יח:א וַיֹּ֤אמֶר יְ-הֹוָה֙ אֶֽל־אַהֲרֹ֔ן אַתָּ֗ה וּבָנֶ֤יךָ וּבֵית אָבִ֙יךָ֙ אִתָּ֔ךְ תִּשְׂא֖וּ אֶת־עֲוֹ֣ן הַמִּקְדָּ֑שׁ וְאַתָּה֙ וּבָנֶי֣ךָ אִתָּ֔ךְ תִּשְׂא֖וּ אֶת עֲוֹ֥ן כְּהֻנַּתְכֶֽם: יח:ב וְגַ֣ם אֶת אַחֶיךָ֩ מַטֵּ֨ה לֵוִ֜י שֵׁ֤בֶט אָבִ֙יךָ֙ הַקְרֵ֣ב אִתָּ֔ךְ וְיִלָּו֥וּ עָלֶ֖יךָ וִֽישָׁרְת֑וּךָ וְאַתָּה֙ וּבָנֶ֣יךָ אִתָּ֔ךְ לִפְנֵ֖י אֹ֥הֶל הָעֵדֻֽת: יח:ג וְשָֽׁמְרוּ֙ מִֽשְׁמַרְתְּךָ֔ וּמִשְׁמֶ֖רֶת כָּל הָאֹ֑הֶל אַךְ֩ אֶל כְּלֵ֨י הַקֹּ֤דֶשׁ וְאֶל הַמִּזְבֵּ֙חַ֙ לֹ֣א יִקְרָ֔בוּ וְלֹֽא־יָמֻ֥תוּ גַם הֵ֖ם גַּם אַתֶּֽם: יח:ד וְנִלְו֣וּ עָלֶ֔יךָ וְשָֽׁמְר֗וּ אֶת מִשְׁמֶ֙רֶת֙ אֹ֣הֶל מוֹעֵ֔ד לְכֹ֖ל עֲבֹדַ֣ת הָאֹ֑הֶל וְזָ֖ר לֹא יִקְרַ֥ב אֲלֵיכֶֽם: יח:ה וּשְׁמַרְתֶּ֗ם אֵ֚ת מִשְׁמֶ֣רֶת הַקֹּ֔דֶשׁ וְאֵ֖ת מִשְׁמֶ֣רֶת הַמִּזְבֵּ֑חַ וְלֹֽא יִהְיֶ֥ה ע֛וֹד קֶ֖צֶף עַל־בְּנֵ֥י יִשְׂרָאֵֽל: יח:ו וַאֲנִ֗י הִנֵּ֤ה לָקַ֙חְתִּי֙ אֶת אֲחֵיכֶ֣ם הַלְוִיִּ֔ם מִתּ֖וֹךְ בְּנֵ֣י יִשְׂרָאֵ֑ל לָכֶ֞ם מַתָּנָ֤ה נְתֻנִים֙ לַֽי-הֹוָ֔ה לַעֲבֹ֕ד אֶת עֲבֹדַ֖ת אֹ֥הֶל מוֹעֵֽד: יח:זוְאַתָּ֣ה וּבָנֶ֣יךָ אִ֠תְּךָ תִּשְׁמְר֨וּ אֶת כְּהֻנַּתְכֶ֜ם לְכָל דְּבַ֧ר הַמִּזְבֵּ֛חַ וּלְמִבֵּ֥ית לַפָּרֹ֖כֶת וַעֲבַדְתֶּ֑ם עֲבֹדַ֣ת מַתָּנָ֗ה אֶתֵּן֙ אֶת כְּהֻנַּתְכֶ֔ם וְהַזָּ֥ר הַקָּרֵ֖ב יוּמָֽת:
18:1 Yhwh said to Aaron: You and your sons and the ancestral house under your charge shall bear any guilt connected with the sanctuary; you and your sons alone shall bear any guilt connected with your priesthood. 18:2 You shall also associate with yourself your kinsmen the tribe of Levi, your ancestral tribe, to be attached to you and to minister to you, while you and your sons under your charge are before the Tent of the Pact. 18:3 They shall discharge their duties to you and to the Tent as a whole, but they must not have any contact with the furnishings of the Shrine or with the altar, lest both they and you die. 18:4 They shall be attached to you and discharge the duties of the Tent of Meeting, all the service of the Tent; but no outsider shall intrude upon you 18:5 as you discharge the duties connected with the Shrine and the altar, that wrath may not again strike the Israelites. 18:6 I hereby take your brothers the Levites from among the Israelites; they are assigned to you in dedication to Yhwh, to do the work of the Tent of Meeting; 18:7 while you and your sons shall be careful to perform your priestly duties in everything pertaining to the altar and to what is behind the curtain. I make your priesthood a service of dedication; any outsider who encroaches shall be put to death.

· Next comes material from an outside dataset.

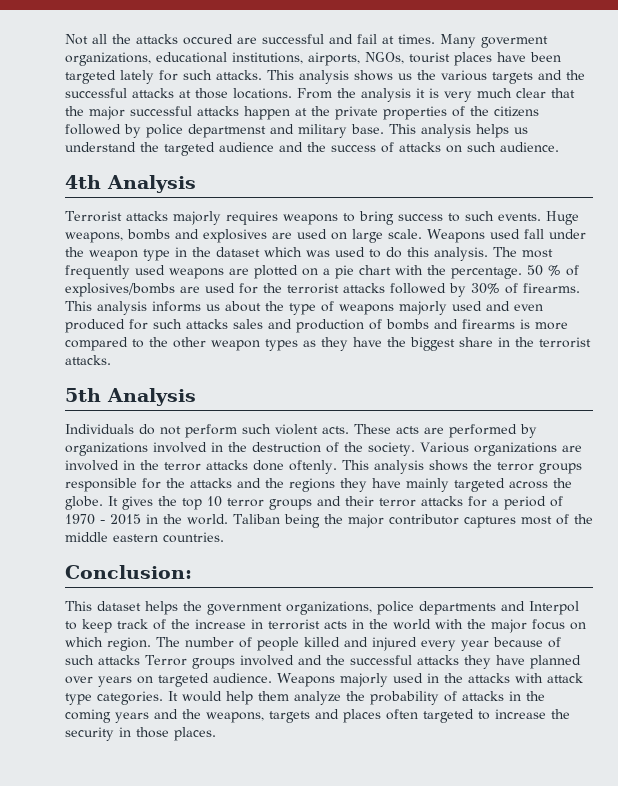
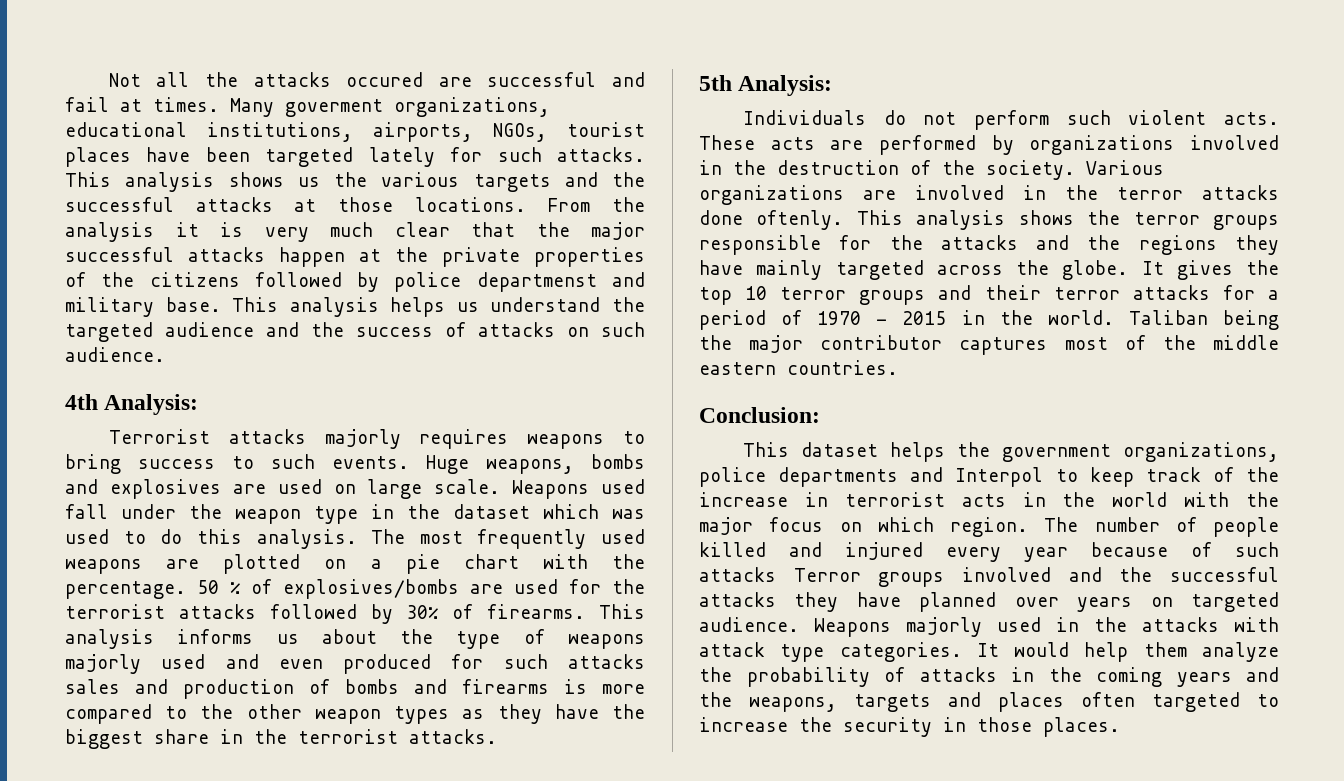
[107,175,196,193] Analysis -> [104,394,199,415] Analysis:
[107,388,196,406] Analysis -> [738,75,833,96] Analysis:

The hierarchy here is not new; it also appears in Numbers chapters 3 and 8.[13] In the verses here (ch. 18) however, it is difficult to miss the tension concerning the relationship between Aaron’s priestly family and Levites more generally. On one hand, Aaron–along with his brother Moses–is a Levite genealogically. Both by his relationship to Moses in particular and by being a Levite, Aaron exceeds non-Levite Israelites in status. On the other hand, the Aaronide priesthood outranks, or is in charge of the Levites, who are “attached” (root: ל-ו-י) to the priesthood as assistants.

While the general outline of this “attachment” is described in Numbers 3 and 8 and repeated here (Numbers 18:2-6), this chapter provides a more detailed comparison of the tasks of each group, such that the limitations of the Levites are made clear.[14] These laws may sound like a reminder of everyone’s place in response to Korah and the aftermath, but the use of “henceforth” suggests that this is a momentous change in policy regarding the status of Aaronide priests.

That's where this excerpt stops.